I noticed that it's a very common pattern that people want to match two containers pointwise using a custom matcher.  The Pointwise() matcher was designed for this:

  Pointwise(m, expected_container)

returns a matcher that matches a container whose size is the same as expected_container and the inner matcher m matches (the i-th element in the actual container, the i-th element in the expected container) for all i.  Here m must be a matcher for a 2-tuple.

For example, given that Lt() is a matcher that matches a 2-tuple of numbers where the first number is less than the second,

  Pointwise(Lt(), upperbounds)

is a matcher that matches a container whose i-th element is less than the i-th element of upperbounds.

Google Mock provides some frequently used 2-tuple matchers: https://code.google.com/p/googlemock/wiki/CheatSheet#Multiargument_Matchers

However, often the custom matcher one needs falls out of this small set, and the user is expected to define the custom matcher himself.

In a lot of such cases, there is already an existing one-parameter matcher that does what we want, except that we need a no-parameter matcher.  For example, in Daniel's case he needs

  DoubleTupleEq()

which matches a 2-tuple (x, y) iff the one-parameter matcher DoubleEq(y) matches x.

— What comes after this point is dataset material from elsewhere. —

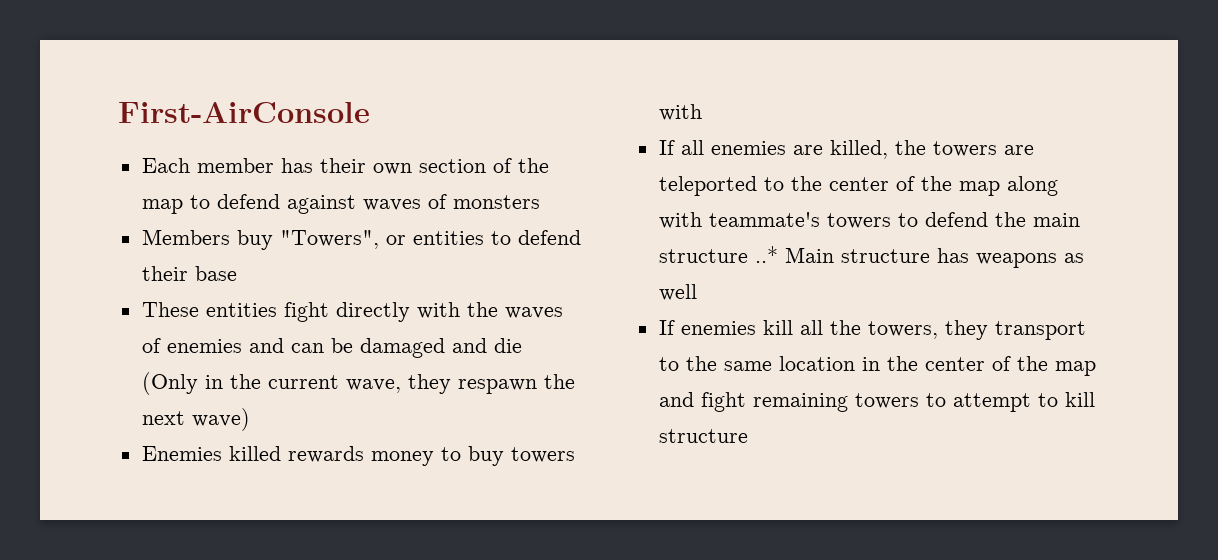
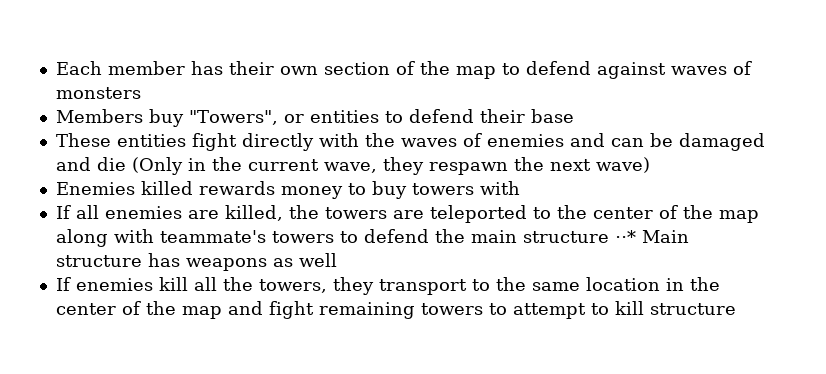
[118,102,370,123] First-AirConsole // -> (55, 68) none
[754,246,778,263] ..* -> [614,230,636,243] ⋅⋅*

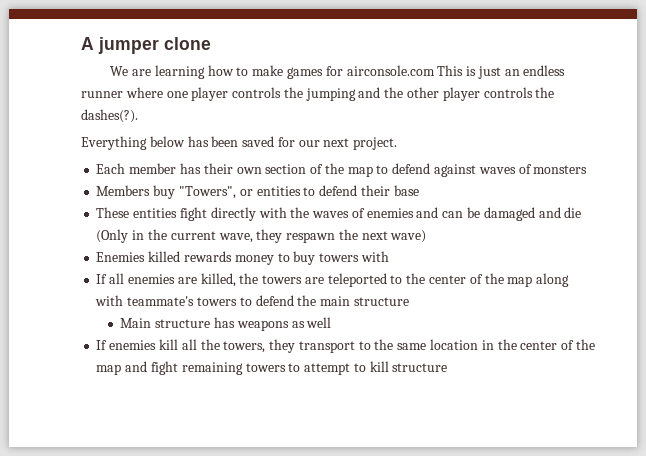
(55, 68) none -> [81,37,211,54] [110,65,566,79] [81,87,555,101] [81,109,138,123] [81,136,398,150] A jumper clone // We are learning how to make games for airconsole.com This is just an endless runner where one player controls the jumping and the other player controls the dashes(?). // Everything below has been saved for our next project. //
[614,230,636,243] ⋅⋅* -> (409, 301) //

I think it would be very useful to provide a construct that turns a one-parameter matcher into a no-parameter matcher for 2-tuples, e.g.

TUPLE2_MATCHER(DoubleTupleEq, DoubleEq);

This macro will define a new matcher DoubleTupleEq() from DoubleEq, and it will take care of defining the description of the new matcher in terms of the description of DoubleEq.

Thoughts?


---------- Forwarded message ----------
From: Zhanyong Wan (λx.x x) <w...@google.com>
Date: Sun, Jul 7, 2013 at 3:52 PM
Subject: Re: [googlemock: 1901] Checking if floating-point arrays are nearly equal
To: "Daniel P. Volpato" <danielp...@gmail.com>
Cc: Google C++ Mocking Framework <googl...@googlegroups.com>





On Fri, Jul 5, 2013 at 6:40 AM, Daniel P. Volpato <danielp...@gmail.com> wrote:
Hi everyone,

I couldn't find a way to check if two floating-point arrays matches (they don't need to be exactly equal, just nearly equal each other). For integer arrays and other sorts of arrays that can use operator ==, I was successfull using ElementsAreArray() like this:

const int expected_array[kArraySize] = { ... };
int actual_array[kArraySize];
// call method that fills actual_array
EXPECT_THAT(expected_array, ::testing::ElementsAreArray(actual_array, array_size));

But if the arrays are floating-point (float or double), ElementsAreArray also uses matcher Eq(), so my test fails. How can I check if two FP arrays are nearly equal? Is there any built-in way to apply matcher FloatEq() to all elements of an array?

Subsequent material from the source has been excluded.